Although the majority of the industry’s current effect on the planet is down to the raw material stage in a production process (a report by Quantis revealed that 20% of industrial wastewater pollution worldwide is contributed by the washing of textiles), fragmented supply chains also pose a major challenge. Spanning multiple countries, it’s become increasingly difficult to collect data over the years and this is where Google and WWF come in.

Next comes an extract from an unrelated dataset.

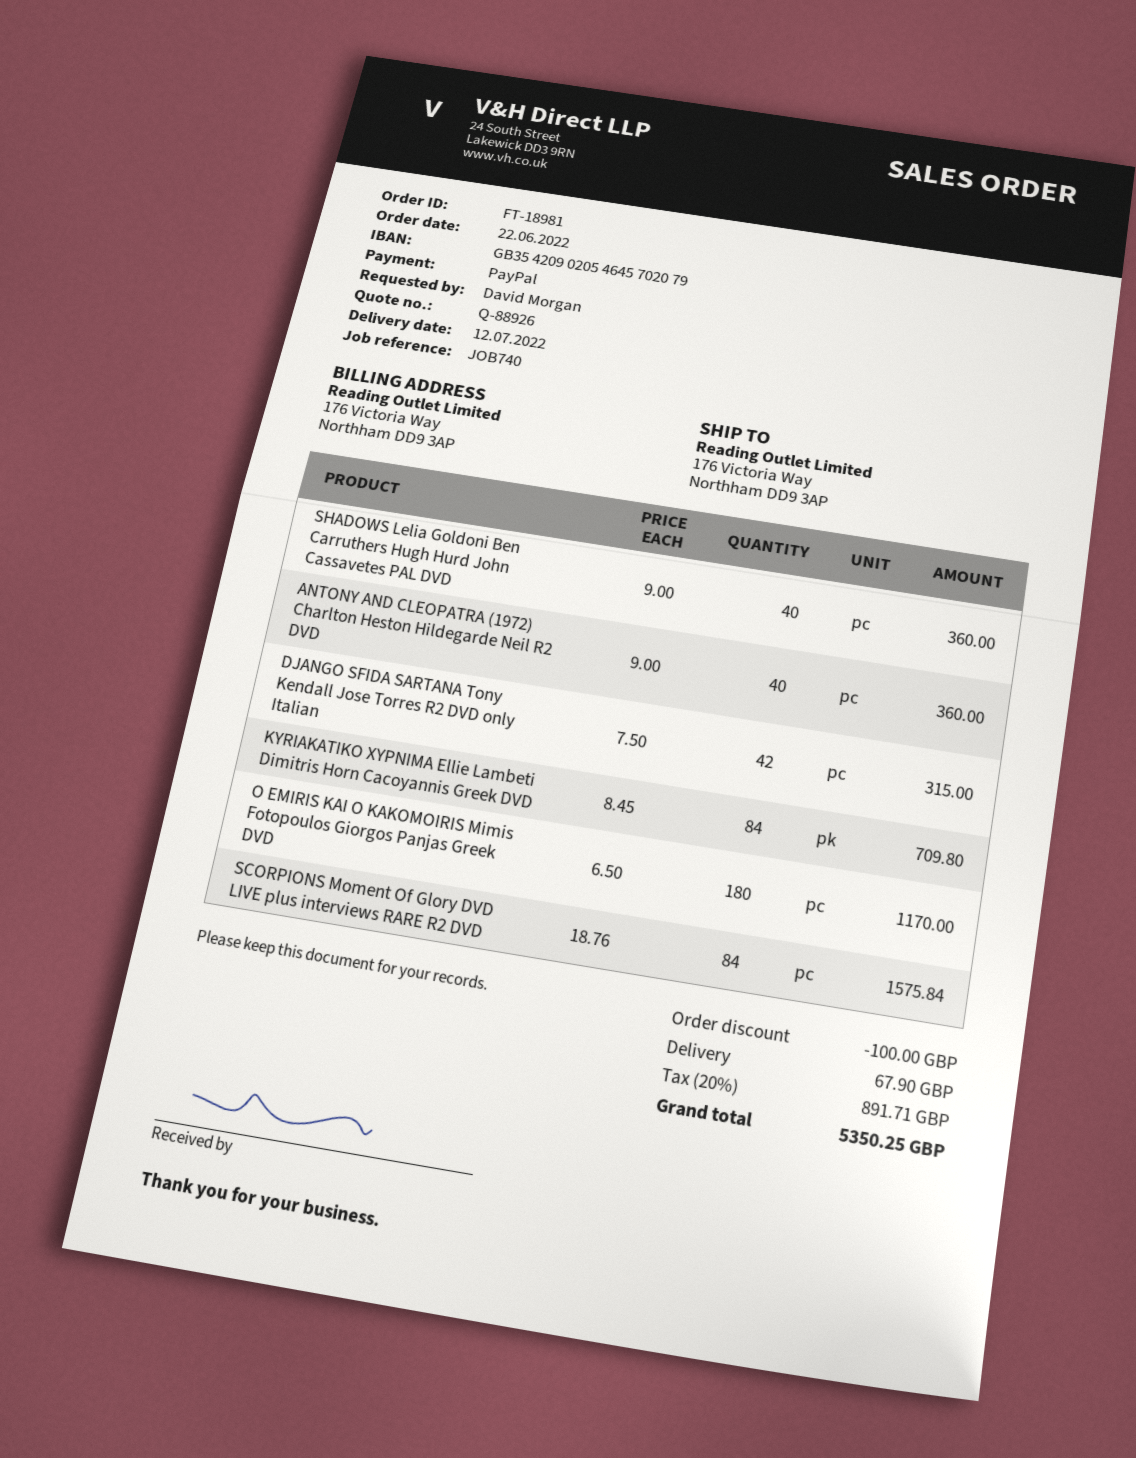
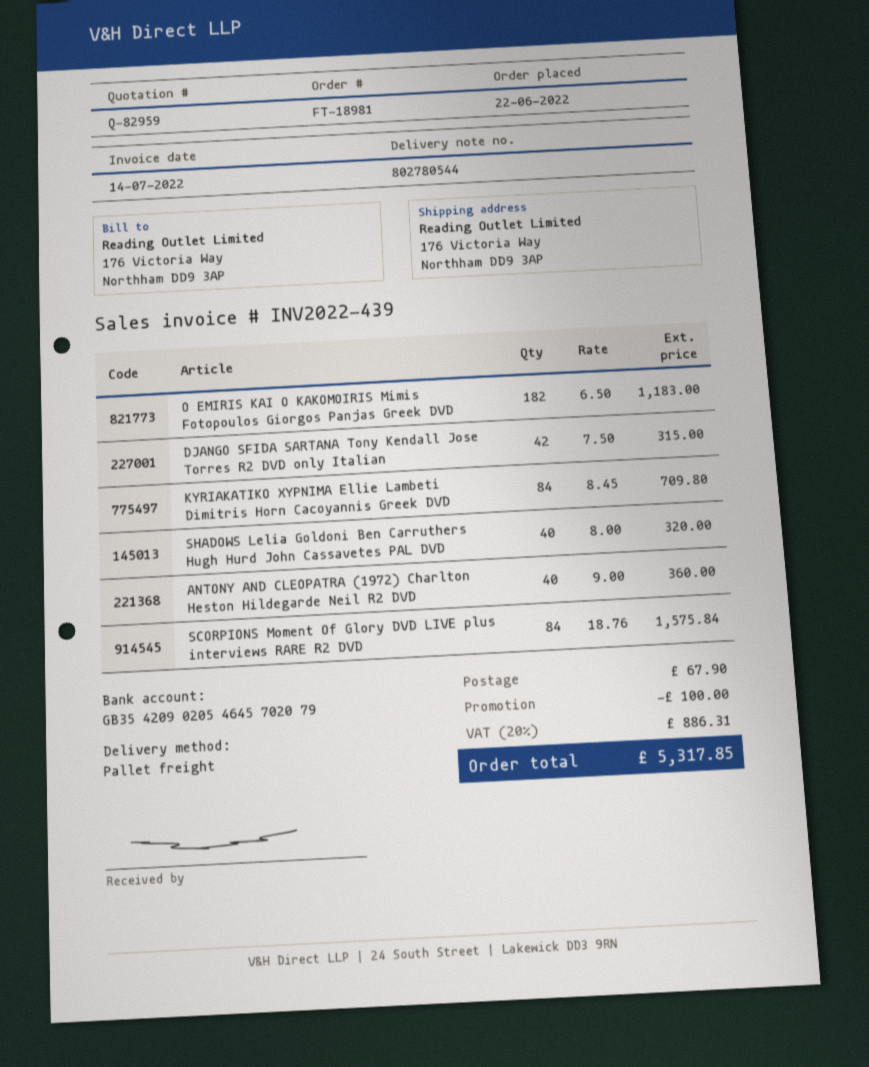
quote number: Q-88926 -> Q-82959
SHADOWS Lelia Goldoni Ben Carruthers Hugh Hurd John Cassavetes PAL DVD: 40 x 9.00 = 360.00 -> 40 x 8.00 = 320.00
O EMIRIS KAI O KAKOMOIRIS Mimis Fotopoulos Giorgos Panjas Greek DVD: 180 x 6.50 = 1170.00 -> 182 x 6.50 = 1183.00
tax: 20% = 891.71 -> 20% = 886.31
total: 5350.25 -> 5317.85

Looking to access untapped analytics and push brands to be more succinct with evaluating how their decisions are impacting the environment, the programme will provide a much more holistic view of the supply chain. Alongside Google’s data-crunching power, WWF’s unlimited knowledge of raw materials will undoubtedly improve fashion’s issue with transparency.

Google and WWF Sweden partner to create fashion sustainability ...

Aiming to analyse more than 20 commonly used raw materials (such as synthetics and natural products), the two organisations will score each material and sourcing location on details like air pollution and water scarcity, estimating impacts like greenhouse gas emissions. This is built on an earlier project which tracked cotton and viscose by using AI technology to process data and Google Earth’s invaluable environmental information. Once complete, the tool will additionally account for the positive impact of opting for eco-friendlier materials, offering data on the ‘mitigation benefits’ of sustainable choices.

‘It’s our ambition to create a data-enriched decision-making platform that enables analysis of the supply chain in a way that has not been possible before at this scale,’ says Ian Pattinson, head of customer engineering for retail at Google UK. ‘Partnering with WWF brings together Google Cloud’s technical capacity, including big-data analysis and machine learning, and WWF’s deep knowledge of assessing raw materials.’

Now, more than ever, the fashion industry is facing inherent pressure to prove the sustainability of its supply chain, and while it recovers from the disruption brought about by Covid-19, what better time to reevaluate its processes? It’s certainly commercially advantageous to do so.